3

I have a data set which X values are integers from 1 to several thousandth and want to plot the mean Y and a measure of dispersion around that mean. The problem I have is that there are some missing X values. Therefore, when using the geom_line and geom_ribbon functions the plot is continuous and I can not find a way to make it leave blanks where there is no data.

Here is a mock up reproducible example.

data.1 <-read.csv(text = "
Treatment, X, Y_value
A,1,120.5
B,1,123.6
C,1,100.4
A,2,120.9
B,2,123.9
C,2,101.0
A,3,122.3
B,3,126.6
C,3,102.3
A,6,124.8
B,6,128.0
C,6,105.5
A,7,129.5
B,7,129.4
C,7,108.9
A,8,132.9
B,8,130.6
C,8,113.9
A,9,137.6
B,9,136.0
C,9,115.3
A,10,138.4
B,10,139.6
C,10,118.9
A,11,143.9
B,11,145.9
C,11,126.6
")

data.1 <- data.1 %>% group_by(X) %>% summarise(mean.y = mean(Y_value),
                                                  sd.y = sd(Y_value))

library(ggplot2)
ggplot(data.1, aes(X, mean.y)) +
        geom_line(color="red") +
        geom_ribbon(aes(ymin=mean.y-sd.y, ymax=mean.y+sd.y), alpha=0.4) +
        scale_x_continuous(limits=c(0,11), breaks = c(seq(min(0),max(11), length.out = 12)))+
        theme_bw() +
        theme(panel.grid.minor = element_blank(),
              panel.grid.major = element_blank())

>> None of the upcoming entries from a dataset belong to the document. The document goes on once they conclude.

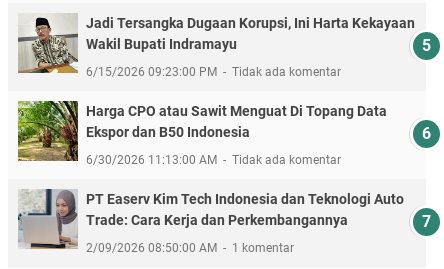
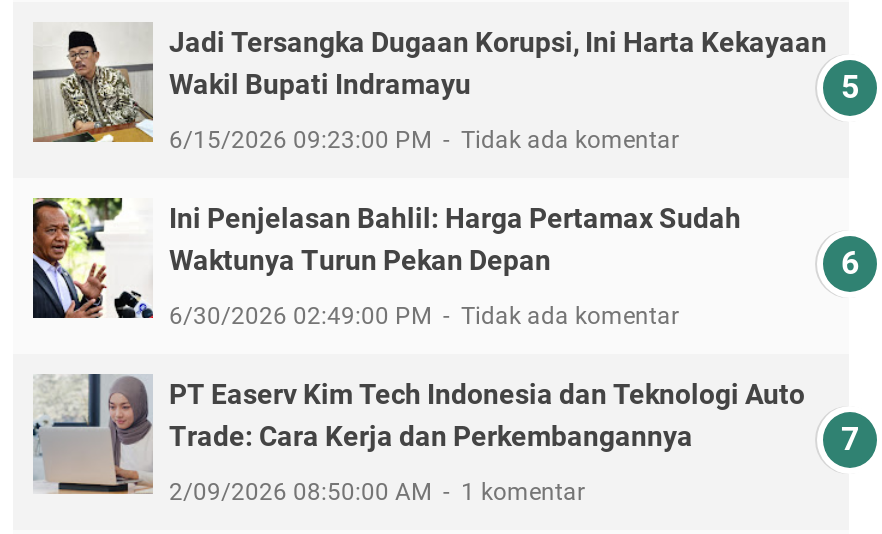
[17,100,387,162] [image] | Harga CPO atau Sawit Menguat Di Topang Data | Ekspor dan B50 Indonesia -> [31,196,741,320] [image] | Ini Penjelasan Bahlil: Harga Pertamax Sudah | Waktunya Turun Pekan Depan
[86,153,341,167] 6/30/2026 11:13:00 AM Tidak ada komentar -> [169,302,679,330] 6/30/2026 02:49:00 PM Tidak ada komentar

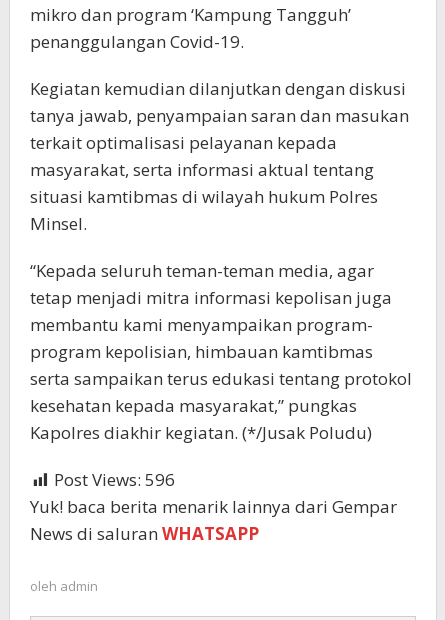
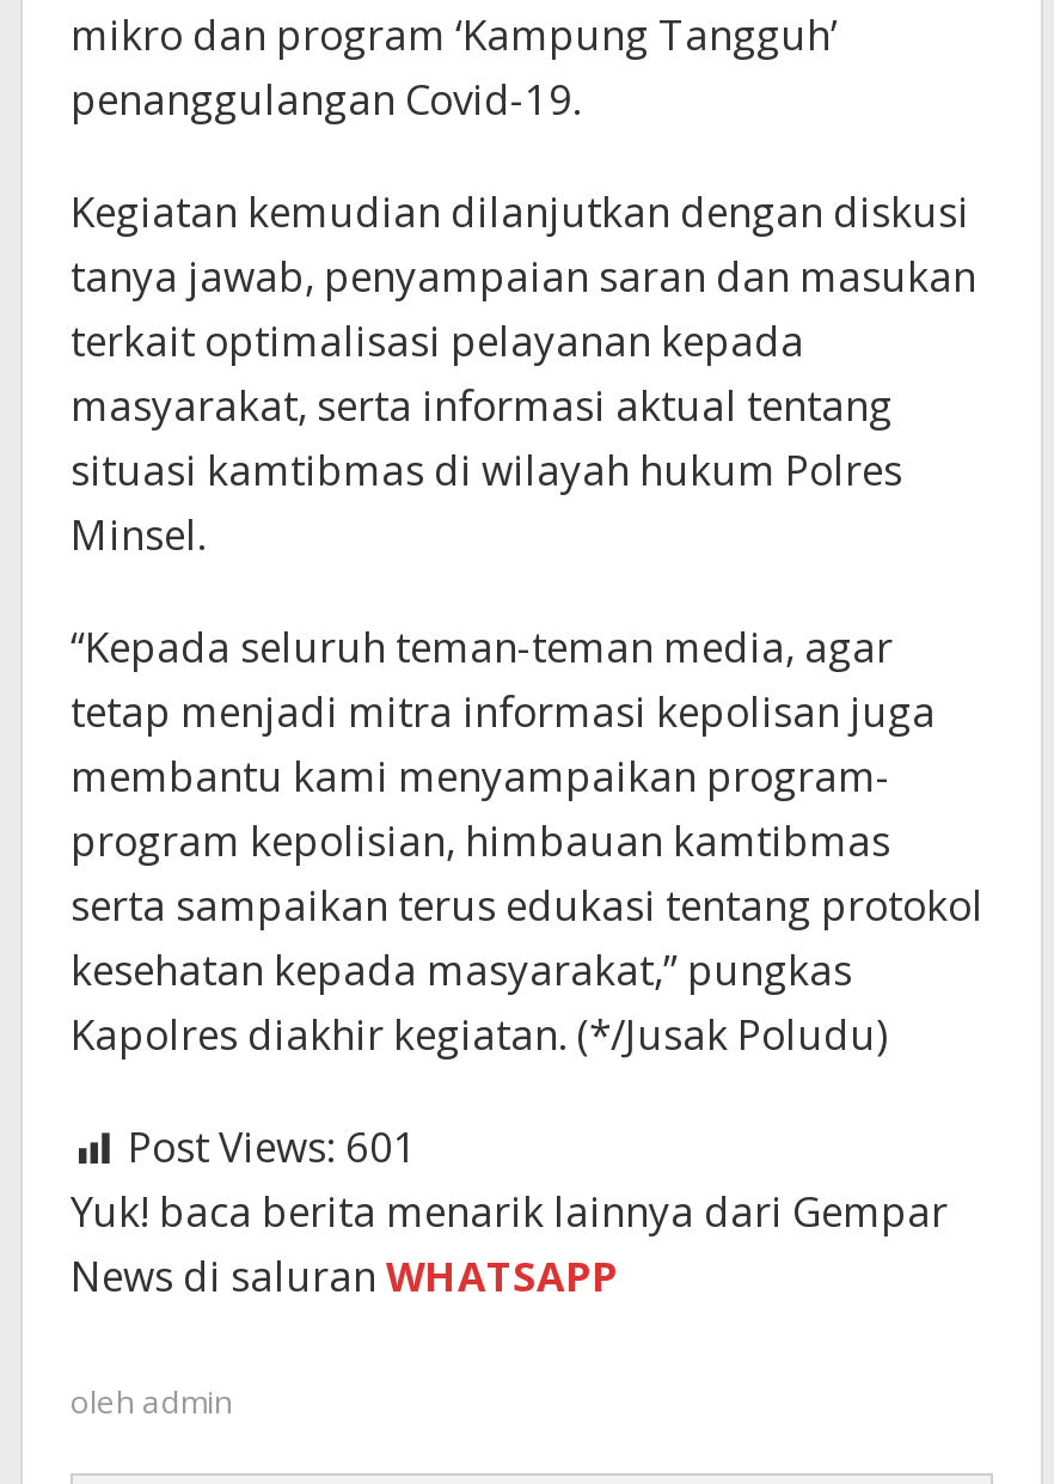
[54,468,175,491] Post Views: 596 -> [128,1120,417,1175] Post Views: 601

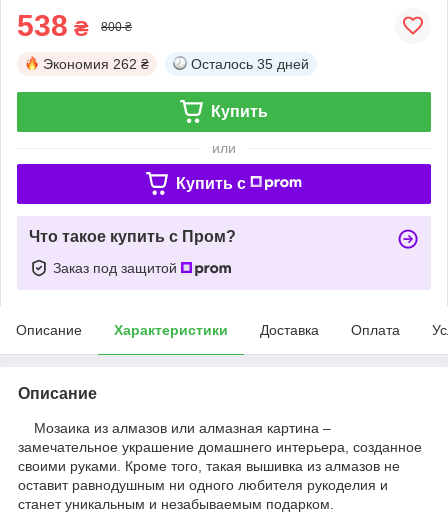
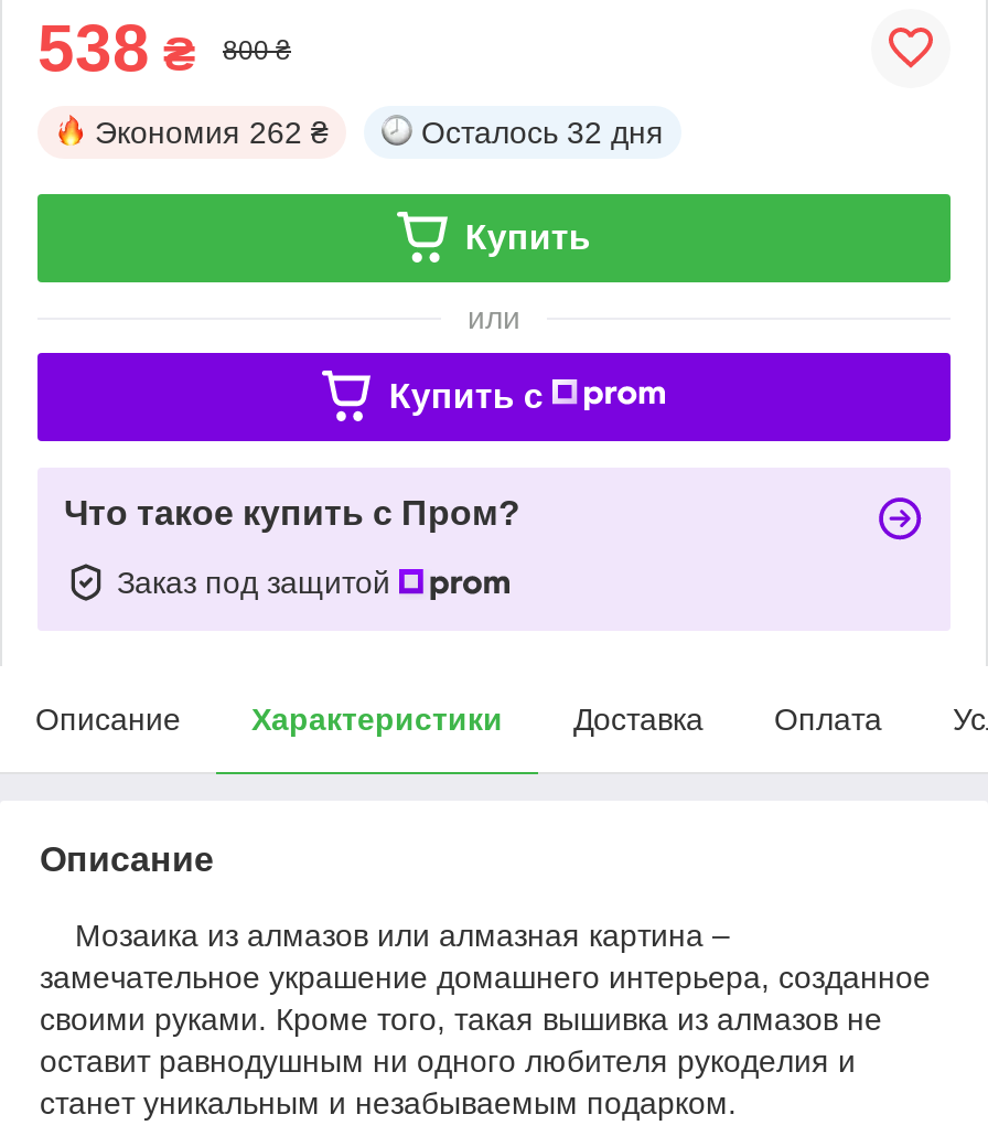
[191,56,309,72] Осталось 35 дней -> [421,114,664,150] Осталось 32 дня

Here is the output I am getting:

enter image description here

And this is what I would like to get:

enter image description here

Any hint on how to accomplish this would be really appreciated.

Thanks

Giuseppe Petri
  • 604
  • 4
  • 14
  • Does this answer your question? [How to plot a line graph with discontinuity data?](https://stackoverflow.com/questions/22207246/how-to-plot-a-line-graph-with-discontinuity-data) or [Can you make geom_ribbon leave a gap for missing values?](https://stackoverflow.com/questions/35454277/can-you-make-geom-ribbon-leave-a-gap-for-missing-values) – hamagust Jun 10 '20 at 20:52
  • @hamagust, Thanks for the reply. I have checked both posts but they didn't solve my problem. Regarding this one https://stackoverflow.com/questions/22207246/how-to-plot-a-line-graph-with-discontinuity-data, I'd need to identify before hand each discontinuity. I have several thousandth X data and there is no pattern in the missing data.. So it would need to be make automatically. I couldn't understand how the https://stackoverflow.com/questions/35454277/can-you-make-geom-ribbon-leave-a-gap-for-missing-values solution works. – Giuseppe Petri Jun 10 '20 at 21:05

1 Answers1

6

You can add grouping column to mark X values above and below the cutoff. In this case, I've hard-coded the criterion, but in general you can do it programmatically if you have criteria for where the discontinuities should be.

For example:

ggplot(data.1, aes(X, mean.y, group=X<5)) +
  geom_line(color="red") +
  geom_ribbon(aes(ymin=mean.y-sd.y, ymax=mean.y+sd.y), alpha=0.4) +
  scale_x_continuous(limits=c(0,11), breaks = 0:12) +
  theme_bw() +
  theme(panel.grid.minor = element_blank(),
        panel.grid.major = element_blank())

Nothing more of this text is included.